Source data section start
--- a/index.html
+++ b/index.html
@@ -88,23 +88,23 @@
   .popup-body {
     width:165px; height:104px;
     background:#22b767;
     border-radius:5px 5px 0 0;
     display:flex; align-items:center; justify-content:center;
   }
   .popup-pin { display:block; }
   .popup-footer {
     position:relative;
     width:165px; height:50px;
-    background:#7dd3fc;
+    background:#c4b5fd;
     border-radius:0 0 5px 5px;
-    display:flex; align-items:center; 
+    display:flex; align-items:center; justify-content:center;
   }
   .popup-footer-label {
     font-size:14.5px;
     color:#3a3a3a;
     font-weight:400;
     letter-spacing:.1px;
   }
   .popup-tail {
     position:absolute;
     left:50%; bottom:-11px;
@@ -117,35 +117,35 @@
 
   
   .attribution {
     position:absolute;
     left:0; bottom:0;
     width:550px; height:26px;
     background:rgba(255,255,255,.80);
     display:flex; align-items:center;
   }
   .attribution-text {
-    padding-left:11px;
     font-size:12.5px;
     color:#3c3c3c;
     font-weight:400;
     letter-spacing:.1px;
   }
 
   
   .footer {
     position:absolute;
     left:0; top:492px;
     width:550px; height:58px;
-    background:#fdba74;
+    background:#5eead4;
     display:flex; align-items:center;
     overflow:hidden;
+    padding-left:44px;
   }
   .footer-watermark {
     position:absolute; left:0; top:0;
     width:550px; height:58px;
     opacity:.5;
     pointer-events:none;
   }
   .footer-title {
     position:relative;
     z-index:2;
Source data section end
Source data section start
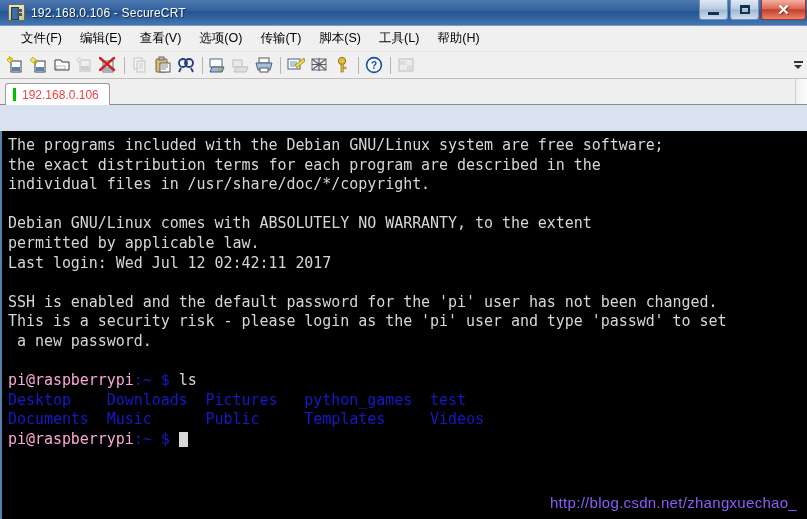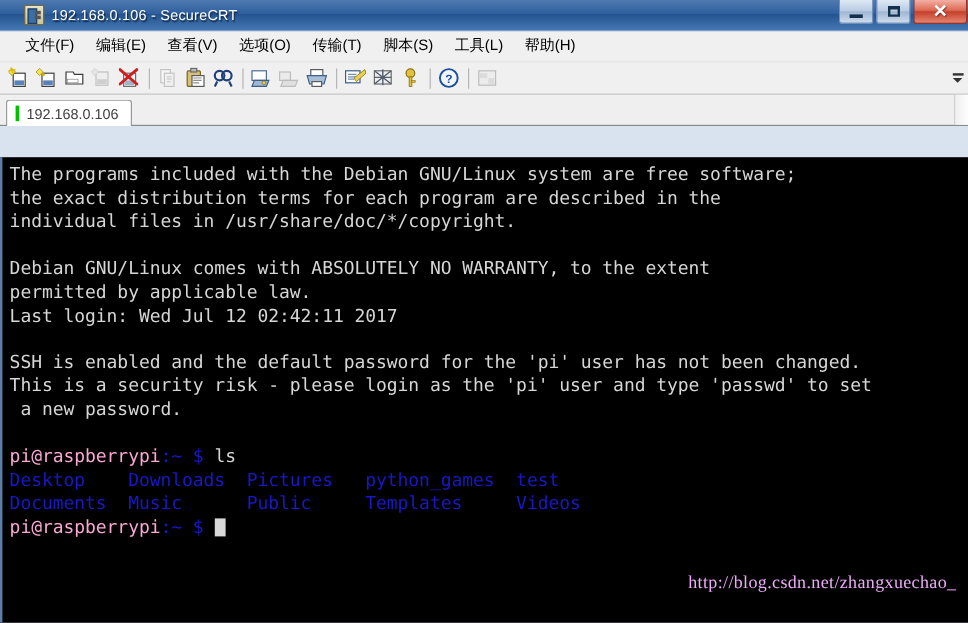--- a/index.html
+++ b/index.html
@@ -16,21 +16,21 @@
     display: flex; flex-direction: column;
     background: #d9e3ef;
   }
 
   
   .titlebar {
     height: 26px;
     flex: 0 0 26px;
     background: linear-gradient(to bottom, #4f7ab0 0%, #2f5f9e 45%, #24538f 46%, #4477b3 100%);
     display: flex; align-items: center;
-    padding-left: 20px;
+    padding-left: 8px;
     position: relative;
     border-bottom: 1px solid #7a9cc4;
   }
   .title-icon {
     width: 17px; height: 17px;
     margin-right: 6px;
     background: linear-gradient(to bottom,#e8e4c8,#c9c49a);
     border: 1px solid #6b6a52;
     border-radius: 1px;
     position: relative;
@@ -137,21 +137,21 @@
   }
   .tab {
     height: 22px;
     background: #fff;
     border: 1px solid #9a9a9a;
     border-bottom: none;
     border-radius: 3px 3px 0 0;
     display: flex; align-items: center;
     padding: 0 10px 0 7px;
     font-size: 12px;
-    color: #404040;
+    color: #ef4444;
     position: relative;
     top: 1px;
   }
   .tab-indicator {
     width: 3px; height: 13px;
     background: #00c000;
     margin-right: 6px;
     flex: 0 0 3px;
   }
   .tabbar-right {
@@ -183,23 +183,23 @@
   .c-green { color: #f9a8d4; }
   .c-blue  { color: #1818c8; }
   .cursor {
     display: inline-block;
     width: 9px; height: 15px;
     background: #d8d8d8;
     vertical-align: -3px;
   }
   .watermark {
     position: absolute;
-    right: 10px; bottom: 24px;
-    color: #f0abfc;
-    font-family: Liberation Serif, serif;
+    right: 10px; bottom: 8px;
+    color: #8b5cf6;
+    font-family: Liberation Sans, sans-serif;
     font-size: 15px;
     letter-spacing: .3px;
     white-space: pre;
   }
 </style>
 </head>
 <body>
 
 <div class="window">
Source data section end
Source data section start
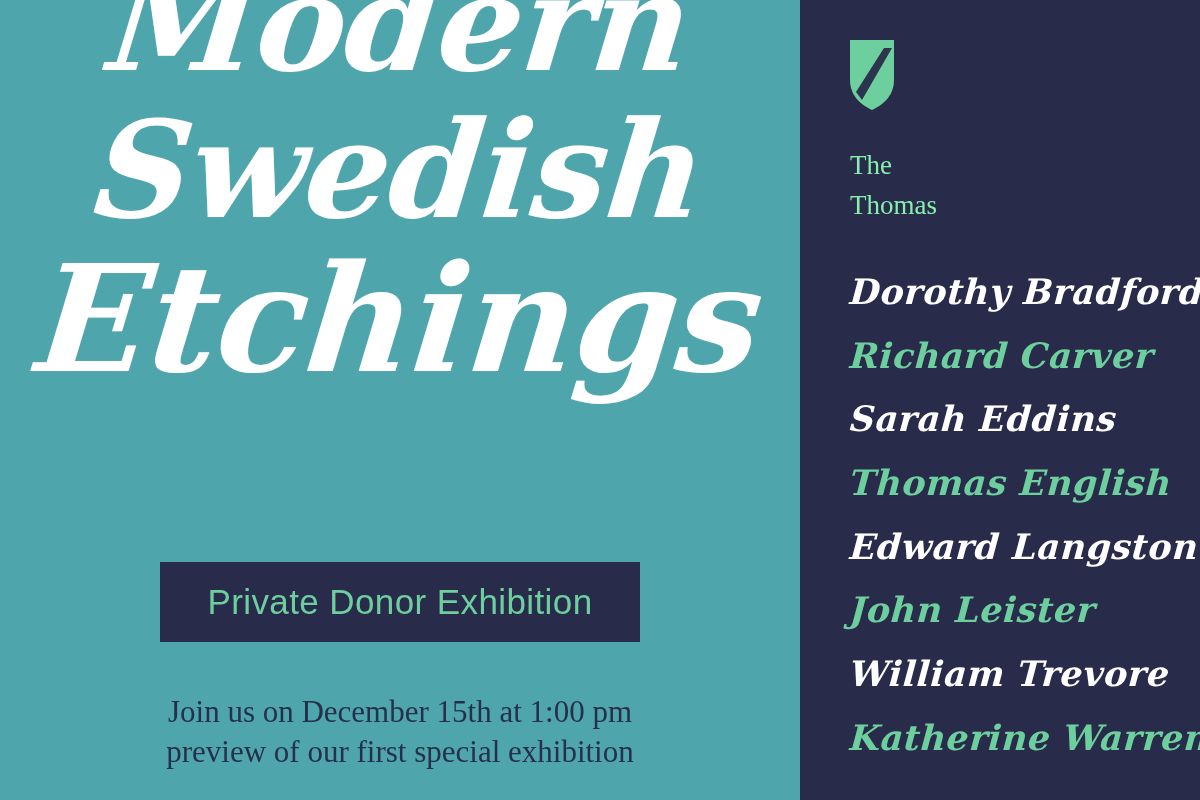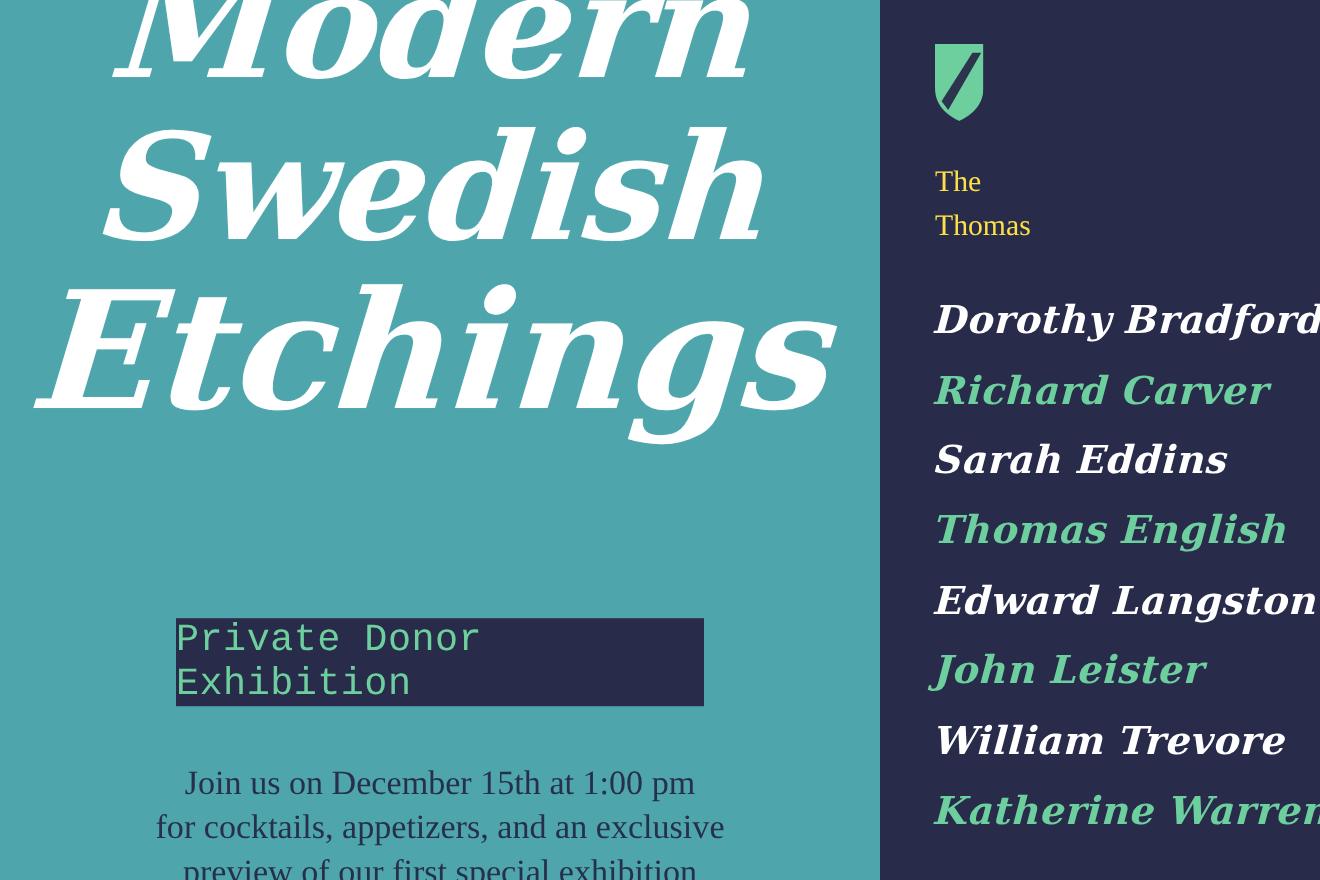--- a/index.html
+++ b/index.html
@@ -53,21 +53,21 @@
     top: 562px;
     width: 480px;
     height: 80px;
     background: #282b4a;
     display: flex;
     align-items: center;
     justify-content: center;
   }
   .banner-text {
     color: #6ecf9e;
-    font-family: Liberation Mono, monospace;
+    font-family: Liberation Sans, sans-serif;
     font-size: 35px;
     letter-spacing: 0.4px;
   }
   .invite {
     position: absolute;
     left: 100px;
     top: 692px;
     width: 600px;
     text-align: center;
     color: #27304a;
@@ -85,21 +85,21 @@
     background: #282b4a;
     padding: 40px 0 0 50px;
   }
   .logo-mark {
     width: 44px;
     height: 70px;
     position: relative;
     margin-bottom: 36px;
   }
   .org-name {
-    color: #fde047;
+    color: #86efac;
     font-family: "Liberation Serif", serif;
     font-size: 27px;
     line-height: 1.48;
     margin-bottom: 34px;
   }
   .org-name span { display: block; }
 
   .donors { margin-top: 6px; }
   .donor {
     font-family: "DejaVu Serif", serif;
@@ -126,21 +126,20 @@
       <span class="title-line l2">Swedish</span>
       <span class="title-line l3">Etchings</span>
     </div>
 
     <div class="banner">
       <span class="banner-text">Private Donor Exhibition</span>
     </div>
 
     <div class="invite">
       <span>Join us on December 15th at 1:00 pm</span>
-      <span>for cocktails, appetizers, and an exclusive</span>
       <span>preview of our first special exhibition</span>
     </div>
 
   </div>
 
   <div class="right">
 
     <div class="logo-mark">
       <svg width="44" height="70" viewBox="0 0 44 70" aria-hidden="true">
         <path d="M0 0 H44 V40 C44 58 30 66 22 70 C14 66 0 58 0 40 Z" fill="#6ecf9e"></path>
Source data section end
◆ Task ◆
Lines above containing "right": how many? Reply with the number only.

◆ Answer area ◆
6